The Citrix Enterprise Mobility Cloud Report for Q4 2012 is based on aggregate data from Citrix customers who have deployed enterprise mobility in the cloud.

According to the survey, iOS continued to lead in the enterprise segment as the mobile platform of choice with 58% of all global devices enrolled. Android lost two percentage points globally and Windows Mobile remained the same at 7% of devices. Apple's mobile OS is also the preferred platform in many vertical industries, such as retail and restaurants, according to the survey.

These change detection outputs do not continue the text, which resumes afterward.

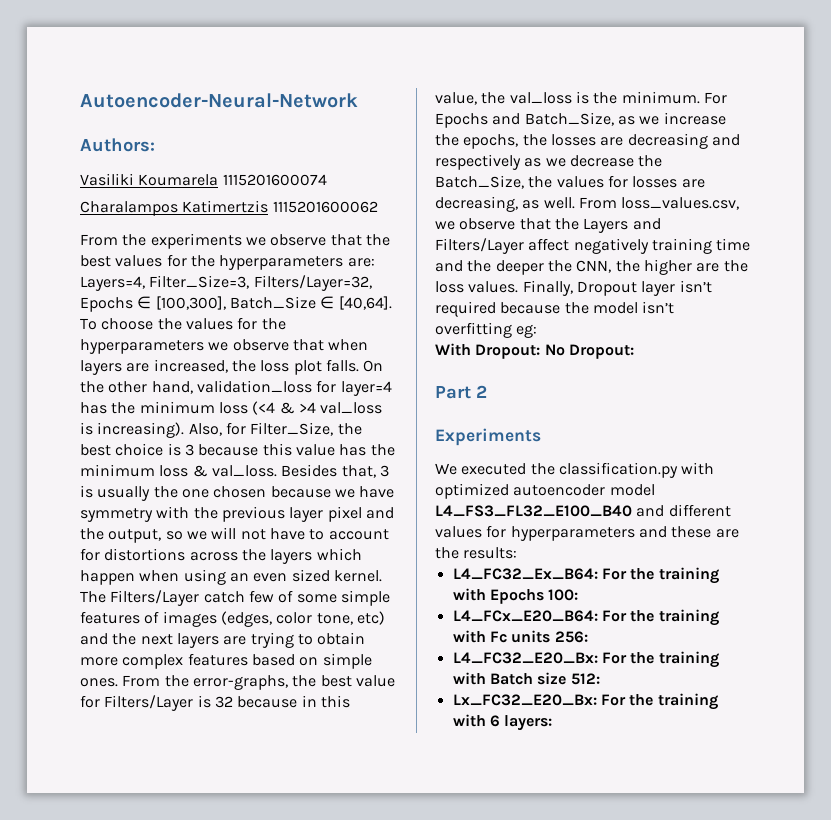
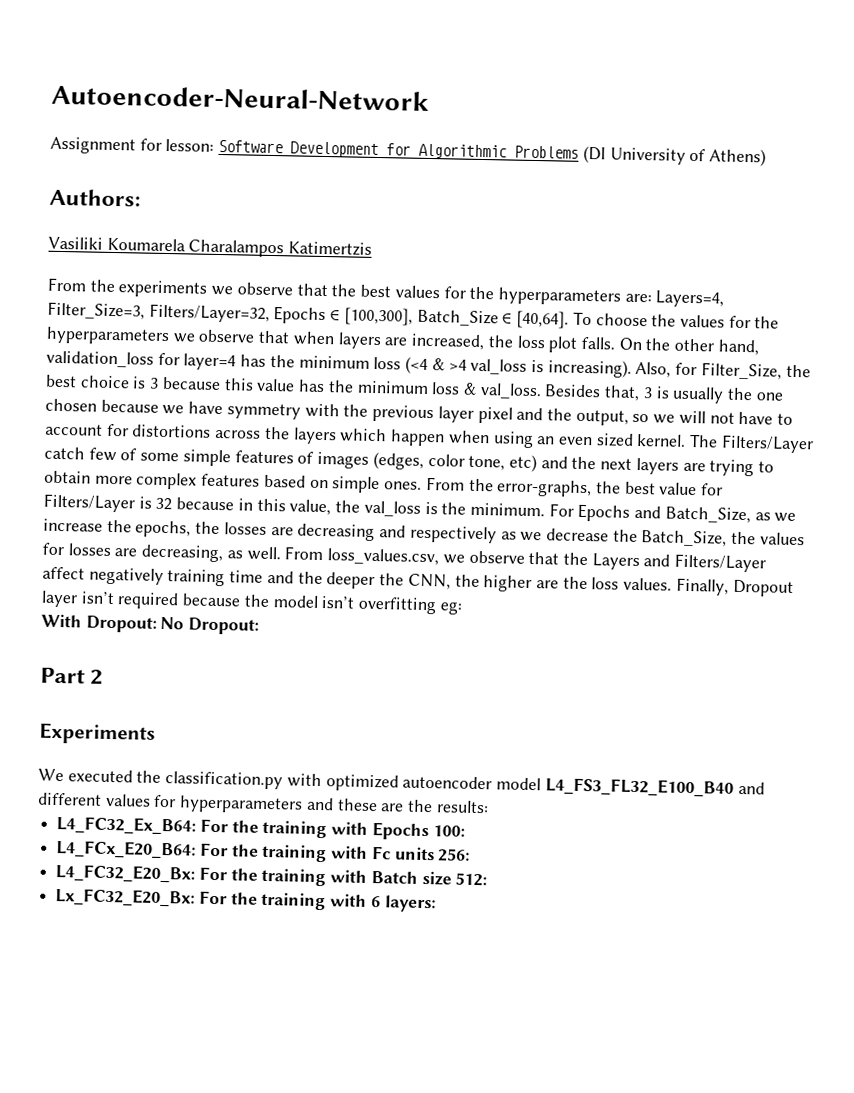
+ Assignment for lesson: Software Development for Algorithmic Problems (DI University of Athens)
- Vasiliki Koumarela 1115201600074
- Charalampos Katimertzis 1115201600062
+ Vasiliki Koumarela Charalampos Katimertzis

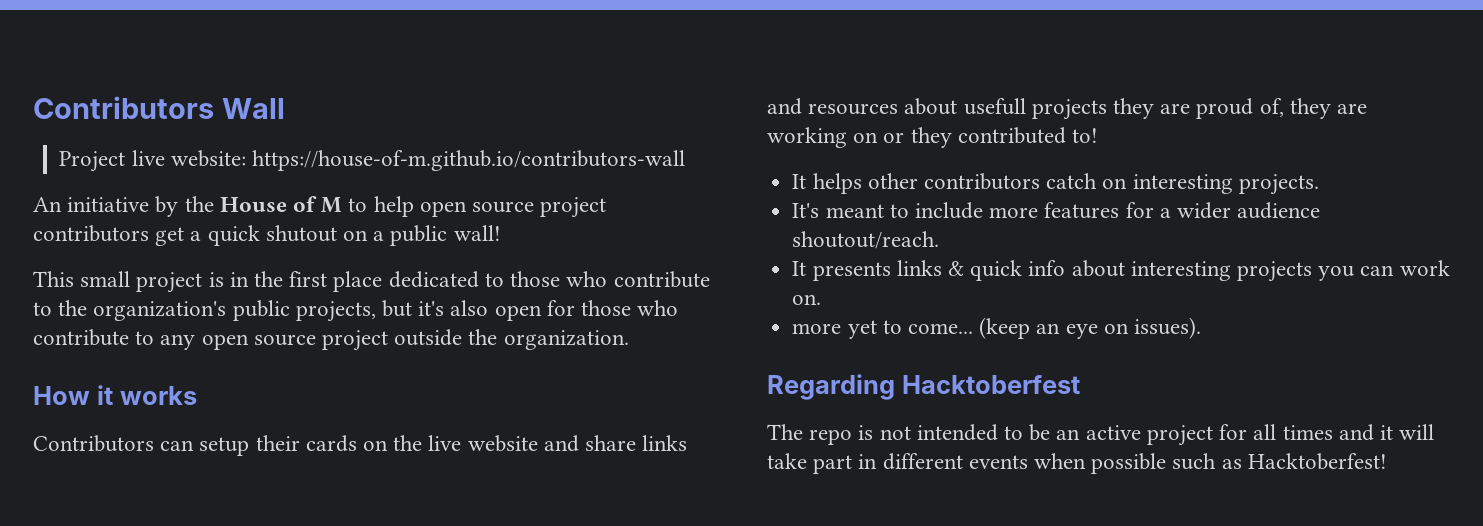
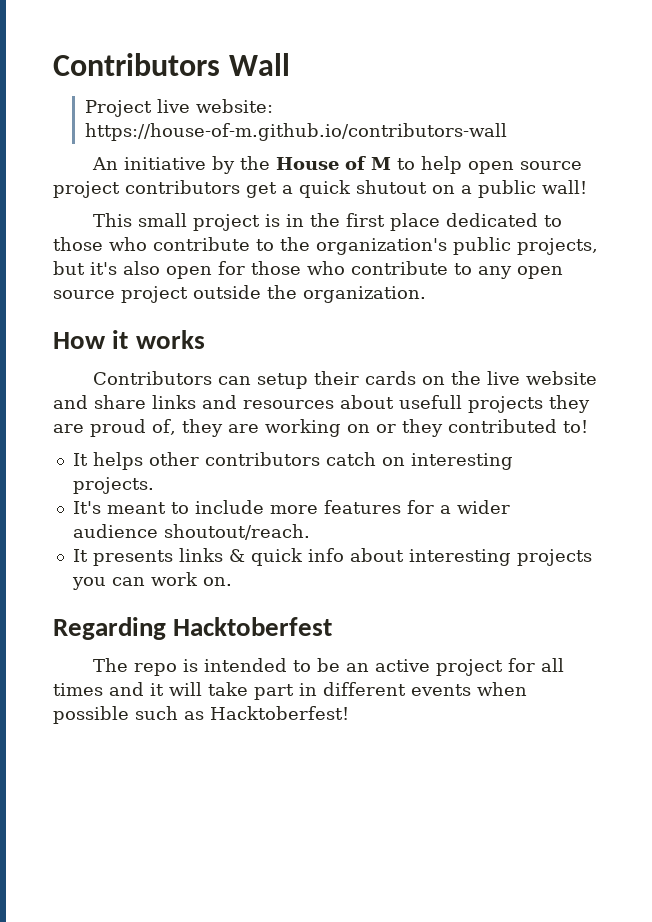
- more yet to come... (keep an eye on issues).
- The repo is not intended to be an active project for all times and it will take part in different events when possible such as Hacktoberfest!
+ The repo is intended to be an active project for all times and it will take part in different events when possible such as Hacktoberfest!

However, Android was the fastest-growing platform in Europe, the Middle East, and Africa with an 11% gain from the prior quarter to 36% of the region's devices. Apple saw its iOS penetration drop from 56% to 43% share of enrolled devices in the same region, and Windows Mobile gained 2% share to reach 21%.

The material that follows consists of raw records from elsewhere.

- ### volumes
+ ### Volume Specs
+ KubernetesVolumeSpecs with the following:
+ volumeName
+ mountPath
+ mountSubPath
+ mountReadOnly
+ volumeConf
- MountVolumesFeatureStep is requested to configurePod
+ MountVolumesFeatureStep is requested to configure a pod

The report showed iOS was the preferred platform for enrolled devices in vertical industries, in which mobile users engage their customers one-on-one, such as in retail and restaurants. Android was the preferred platform for those with mobile field service organisations, such as in transportation and utilities. The largest adopters of Android were healthcare (a preponderance of which are home healthcare organisations who have deployed cloud-based enterprise mobility), and transportation. The largest adopters of iOS include the legal and insurance industries.

Organisations have become more aggressive on app blacklisting, with 18% of customers deploying this policy, an increase of 11% from the prior quarter. Often associated with corporate-issued line-of-business use cases, a rise in blacklisting indicates an increase in such deployments.

Typically, organisations blacklist apps they feel pose a threat to data or network security, such as apps that synchronise and share files outside of the corporate network. Some also blacklist apps that are considered a drain on productivity, such as games and social media. This is especially true for devices used for workers doing task-based activities.

The most commonly blacklisted apps were Angry Birds, Facebook, Dropbox, and YouTube, while the most commonly white-listed apps were Evernote, NitroDesk TouchDown, Google Chrome and Adobe Reader. Skype was the only app that made both the blacklist and white-list.

Noman Qadir, acting area VP, Citrix MEA said of the report findings: "2012 saw a rise in the number of business applications available on alternative platforms, with the large developer following of Android and iOS leading the charge. Consumers have become accustomed to downloading apps like Evernote and Skype - as well as tools for collaboration, social networking and storage - onto their smart phones and tablets with ease, and then using them at work.

"This report underlines the growing pressure on IT departments to monitor the complexity of all these proprietary platforms to ensure the business still has some measure of control, or risk complexity, confusion and opening their network to the threat of malicious attack."